The first pilot project was simple: a small Terraform module that managed some non-critical GCP resources. Creating the workflow was refreshingly straightforward—just a YAML file in the .github/workflows directory:

name: Terraform Apply

on:
  push:
    branches: [ main ]
  pull_request:
    branches: [ main ]

jobs:
  terraform:
    runs-on: ubuntu-latest
    steps:
      - uses: actions/checkout@v3

      - name: Setup Terraform
        uses: hashicorp/setup-terraform@v2

      - name: Terraform Init
        run: terraform init

      - name: Terraform Format
        run: terraform fmt -check

      - name: Terraform Plan
        run: terraform plan

      - name: Terraform Apply
        if: github.ref == 'refs/heads/main' && github.event_name == 'push'
        run: terraform apply -auto-approve

Within a day, the team had a working pipeline that was simpler, more reliable, and required zero infrastructure maintenance.

The Clear Benefits

As more workloads migrated to GitHub Actions, the advantages became increasingly obvious:

Zero infrastructure maintenance: No more patching servers, managing Docker hosts, or worrying about scaling the CI/CD infrastructure during busy periods.

Seamless GitHub integration: Pull request checks, branch protections, and deployment environments all tied directly into existing GitHub workflows.

Marketplace actions: Rather than writing complex scripts, teams could leverage pre-built actions for common tasks.

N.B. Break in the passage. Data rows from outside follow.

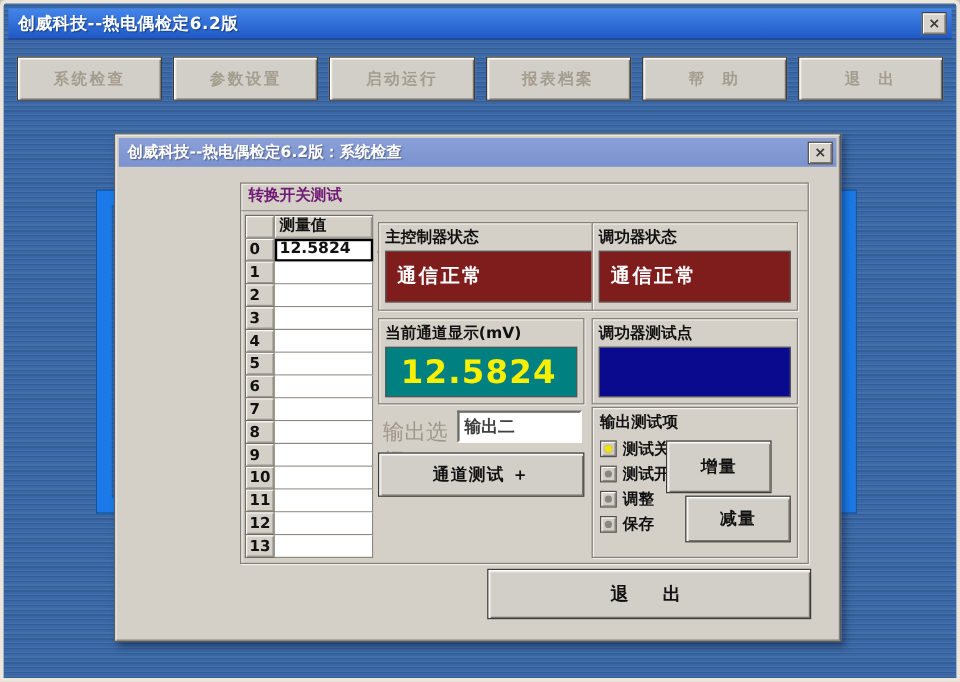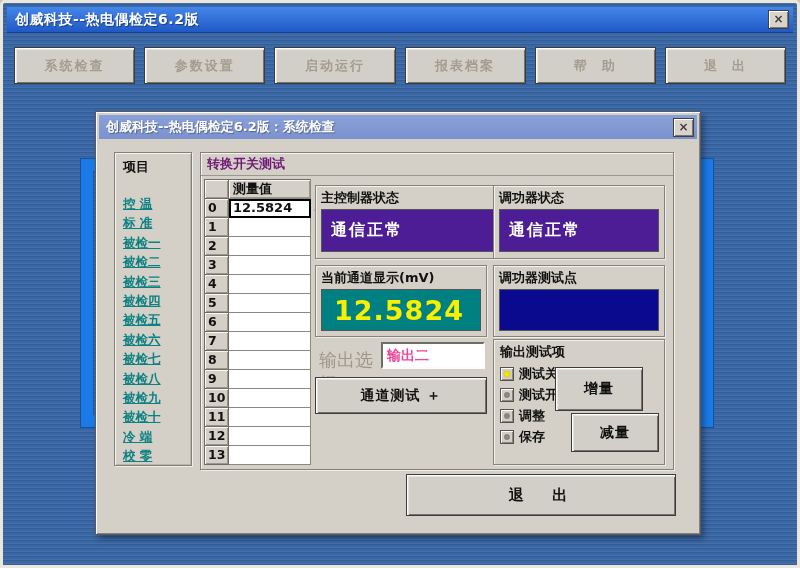"项目" div.project-panel { html: <div> <div>项目</div> <a>控 温</a> <a>标 准</a> <a>被检一</a> <a>被检二</a> <a>被检三</a> <a>被检四</a> <a>被检五</a> <a>被检六</a> <a>被检七</a> <a>被检八</a> <a>被检九</a> <a>被检十</a> <a>冷 端</a> <a>校 零</a> </div> -> none }
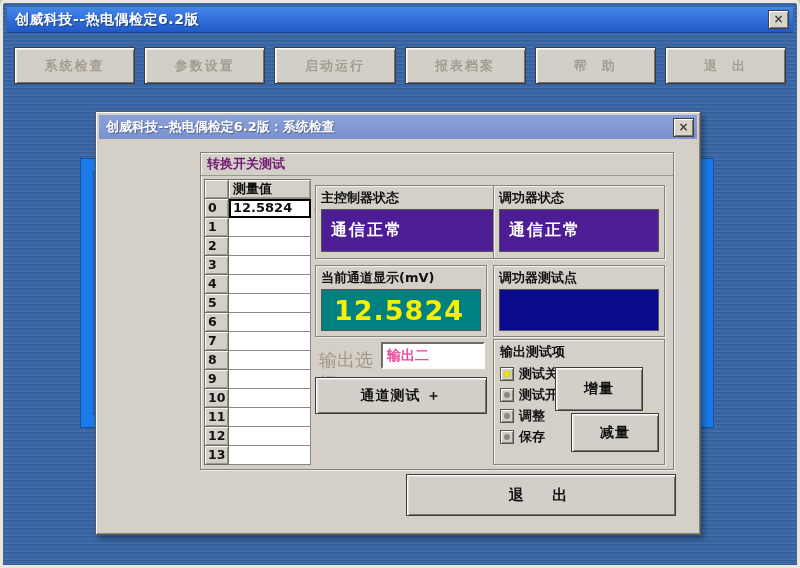"通信正常" .green { background: #4c1d95 -> #7f1d1d }
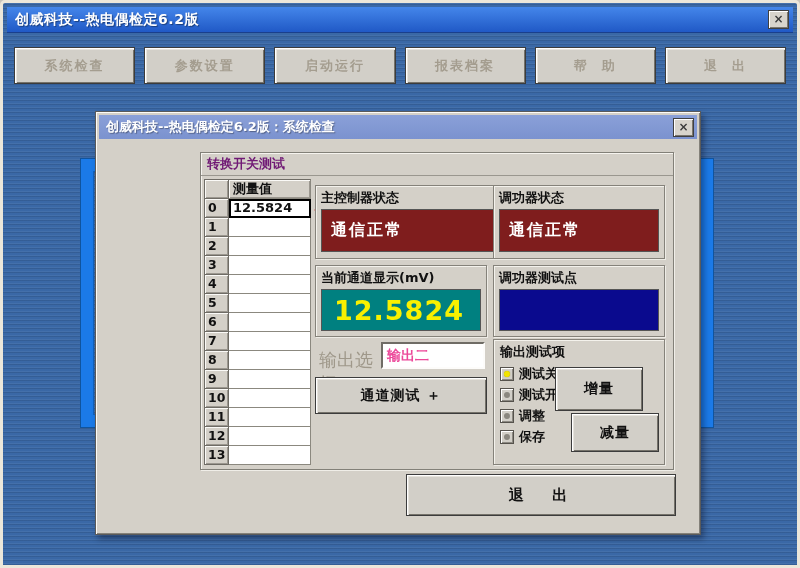"输出二" .output-select-input { color: #ec4899 -> #404040 }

Need to push a container to GCP Artifact Registry? There's an action for that. Want to run security scans on your Terraform code? There's an action for that too.

Matrix builds: Testing across multiple platforms and language versions became trivial:

jobs:
  test:
    runs-on: ${{ matrix.os }}
    strategy:
      matrix:
        os: [ubuntu-latest, windows-latest]
        node-version: [14.x, 16.x, 18.x]
    steps:
      - uses: actions/checkout@v3
      - name: Use Node.js ${{ matrix.node-version }}
        uses: actions/setup-node@v3
        with:
          node-version: ${{ matrix.node-version }}
      - run: npm ci
      - run: npm test

Self-hosted runners on cloud VMs: For our specific workloads, we set up self-hosted runners on GCP and Azure VMs. This approach gave us complete control over the compute resources while still benefiting from GitHub Actions' orchestration capabilities. It also allowed us to:

  • Use custom VM sizes optimized for our specific workloads

  • Maintain runners in the same VPC as our other cloud resources for secure access

  • Implement auto-scaling for our runner pools based on workflow queue depth

  • Benefit from cloud provider discounts for committed-use VMs

Unified secret management: No more juggling credentials between different systems—GitHub's encrypted secrets worked across all workflows.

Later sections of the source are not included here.